The Moscow time is used all over the network in Russia. Even in Siberia, many hours different from Russia, you’ll see the train on the tickets and in the stations displayed in Moscow time. The further east I traveled, the more this became something to be vigilant about, not to miss any trains.
Inside the train, except for the feedback of my phone, there’s no easy way to tell the local time where the train is.
Stops as Highlights
At the end of the wagon, the provdnitsas displayed a list with stops. The location, the time (Moscow Time!) and how long the train will halt. The longer the stop, the bigger the chance you’ll find open stores and/or vendors on the platforms selling fresh food or instant meals and drinks. Only local currency, and only in cash.

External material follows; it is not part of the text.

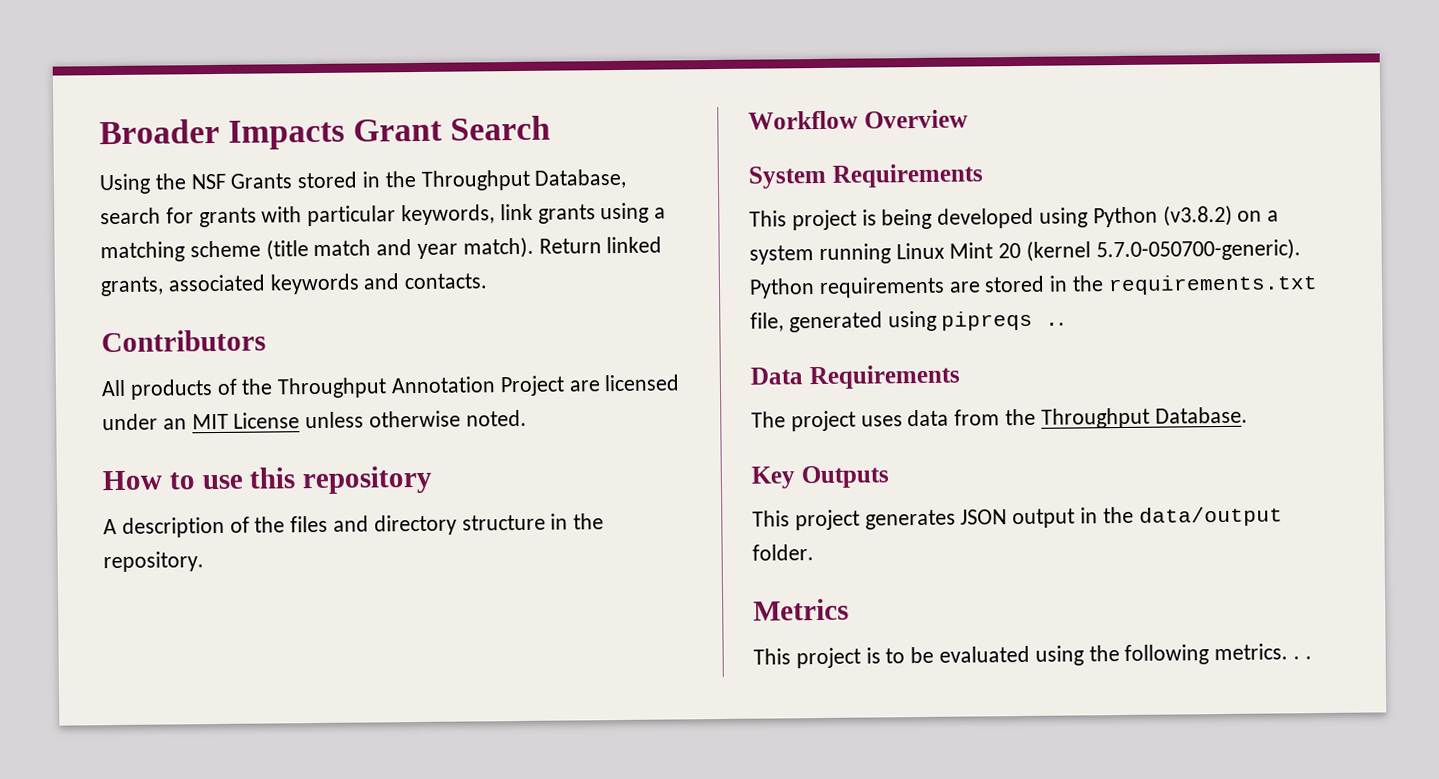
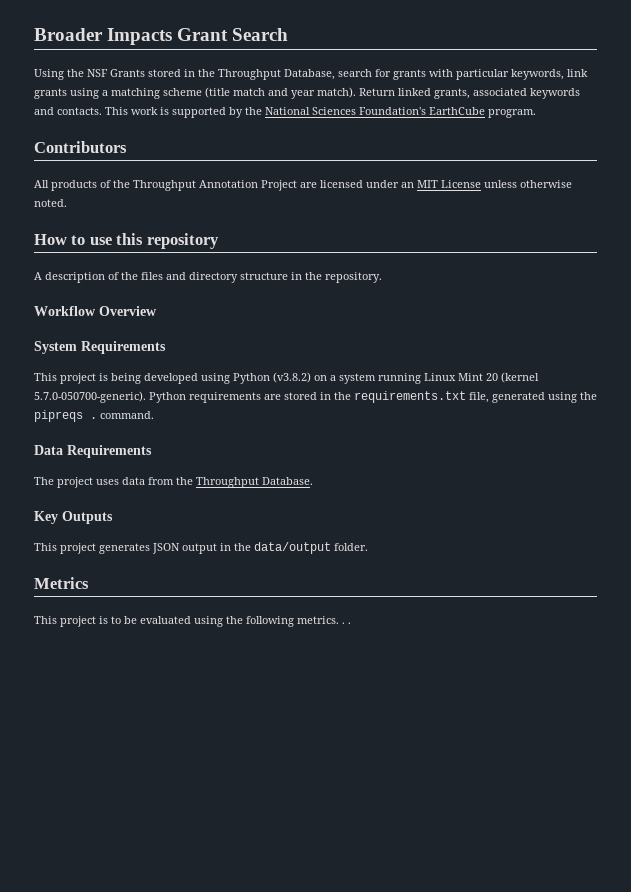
+ This work is supported by the National Sciences Foundation's EarthCube program.
- This project is being developed using Python (v3.8.2) on a system running Linux Mint 20 (kernel 5.7.0-050700-generic). Python requirements are stored in the requirements.txt file, generated using pipreqs ..
+ This project is being developed using Python (v3.8.2) on a system running Linux Mint 20 (kernel 5.7.0-050700-generic). Python requirements are stored in the requirements.txt file, generated using the pipreqs . command.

Most people, myself included, look forward to these stops. Even while they were in the middle of the night and sometimes in the rain, it gave an opportunity to get fresh air, stretch the legs, and have a different view than what you see the whole time in the train.
Stop the train!
At the departure in Perm, the train started to make speed and all of a sudden stopped. Not slowly, but in an instance. We must have been doing 25 kilometers an hour. Not too fast, but fast enough to bring some people out of balance. We had train staff running from the front to the back of the train and back. After 20 minutes, the train went back in motion, and we’re off to the next destination. 1 victim: the Vodka bottle of my Swedish neighbors had crashed in the emergency stop.
The Bar & restaurant
There’s a bar and restaurant in the train. As long as we’re on Russian territory, that will be a Russian wagon. At the border, the Mongolian Railways will change the Russian for a Mongolian Restaurant, and at the Chinese border, they’ll change again for a Chinese one.
Oh, and to add to the time confusion: the opening hours of the restaurant are in local time, not in moscow time…
The Trans Siberian Railway, and the nephews
Between Moscow and Irkutsk, the Trans Siberian Railway is also the trajectory of the Trans Manchurian and the Trans Mongolian Trains. Both the Trans Mongolian and the Trans Manchurian end in Beijing, China, while the Trans Siberian ends in Vladivostik, Russia. So until after Irkutst, I’ll refer to the train as the Trans Siberian Railway. Since I’m going to Beijing via Mongolia, I’ll be once past that point, on the Trans Mongolian Railway. The Trans Manchurian a goes a bit further east before entering China without crossing Mongolia.
And so, after a bit more than a day, the train arrives in Yekaterinburg. 2am in Moscow, 4am local time. Dark and rainy when I leave the station. Yekaterinburg, here I am!